Bills she couldn’t pay.
A life that felt lonely and unfulfilled.
But what was her friend’s why? What was the final straw?
She wanted to demand answers. But she knew she wasn’t the only one grieving. Hundreds of little lights across the country had dimmed that day. So instead—though her brain thrived on understanding—she let the why go.
For now.
The bar closed, but she stayed. Hours became the way she measured the time since she’d found out. Already, she had lived hours without her best friend.
Her mom appeared, and so did friends, in an SUV chariot ready to whisk her away. Food sat on the floor in a bag for her. Hugs surrounded her. So did questions. Her best friend was thirty-two—young, vibrant, and now gone. There would be questions for days.
But she just wanted it all to stop. Not the questions—they kept her mind moving—but life itself. The breath in her lungs. The turning of the earth. Because there was no way her life could keep existing without her best friend.
Would she break?
She wanted to. Desperately. But that wasn’t who she was. She was the one who kept going. One foot in front of the other. One decision, then another.
Even though she wanted the world to stop, she kept moving.
They found themselves at an underground bar, beautiful and lush, and then at another, loud and noisy.
“Helena” by My Chemical Romance came on, and the tears escaped. How many times had they listened to that song? How many hours had been spent with that album on repeat? Why now?

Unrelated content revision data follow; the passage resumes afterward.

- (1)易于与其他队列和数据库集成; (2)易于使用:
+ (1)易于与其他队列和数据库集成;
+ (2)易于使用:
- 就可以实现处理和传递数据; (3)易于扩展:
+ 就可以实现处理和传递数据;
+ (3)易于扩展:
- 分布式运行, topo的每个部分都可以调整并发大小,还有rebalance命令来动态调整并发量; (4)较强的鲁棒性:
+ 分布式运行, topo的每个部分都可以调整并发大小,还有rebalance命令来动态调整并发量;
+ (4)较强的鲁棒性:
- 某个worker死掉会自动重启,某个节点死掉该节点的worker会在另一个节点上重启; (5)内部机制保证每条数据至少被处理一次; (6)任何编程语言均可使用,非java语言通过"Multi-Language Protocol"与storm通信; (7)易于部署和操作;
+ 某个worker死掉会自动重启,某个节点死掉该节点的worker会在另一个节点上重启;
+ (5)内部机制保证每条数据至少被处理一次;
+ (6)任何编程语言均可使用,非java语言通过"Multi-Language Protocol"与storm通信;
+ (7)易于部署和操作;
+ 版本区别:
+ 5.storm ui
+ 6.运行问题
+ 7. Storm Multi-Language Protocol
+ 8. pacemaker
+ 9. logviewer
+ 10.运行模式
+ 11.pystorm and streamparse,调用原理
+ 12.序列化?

She had always believed that music was how your ancestors and guides spoke to you. Ever since boot camp, when she’d wanted to quit, and “Three Little Birds” by Bob Marley—on a speaker that rarely played—blared out. Was this her best friend? Was she telling her something? Was she saying she was still here?
Because that’s what she needed. Everyone around her loved her, and she cherished them for it. But she needed her best friend. She needed her to laugh, call her by her nickname, sit beside her, and say sorry. Tell her she’d just gone off the grid.
But her friend didn’t show. She checked her phone—nothing there either. The messages were deleted after their fight. All she had left was the cropped hoodie and sweatpants she was wearing.
And as they left the bar and the reality sank in, she didn’t fully accept it—but she understood. What she was hoping for, what she was wishing for, wasn’t going to happen. She couldn’t accept the death, but she knew it was over.
Her knees gave out. She fell to the ground as her friends held her and she cried. For once, she didn’t care how it looked. She didn’t care who saw. She sat on the curb, begging for a miracle.
There was nothing in this world she wanted more than her friend back. She would give anything—anything—because her friend was her favorite person. Her north star. The one who knew all her secrets and held the password to her soul.
And she was gone.
Even crying on a warm curb in Ann Arbor wouldn’t bring her back.
Nothing would.
From the moment her best friend decided she no longer wanted to be here, everything changed.
Her life was no longer her own. It was marked—captured—by her friend’s death. And she knew nothing would ever be the same again.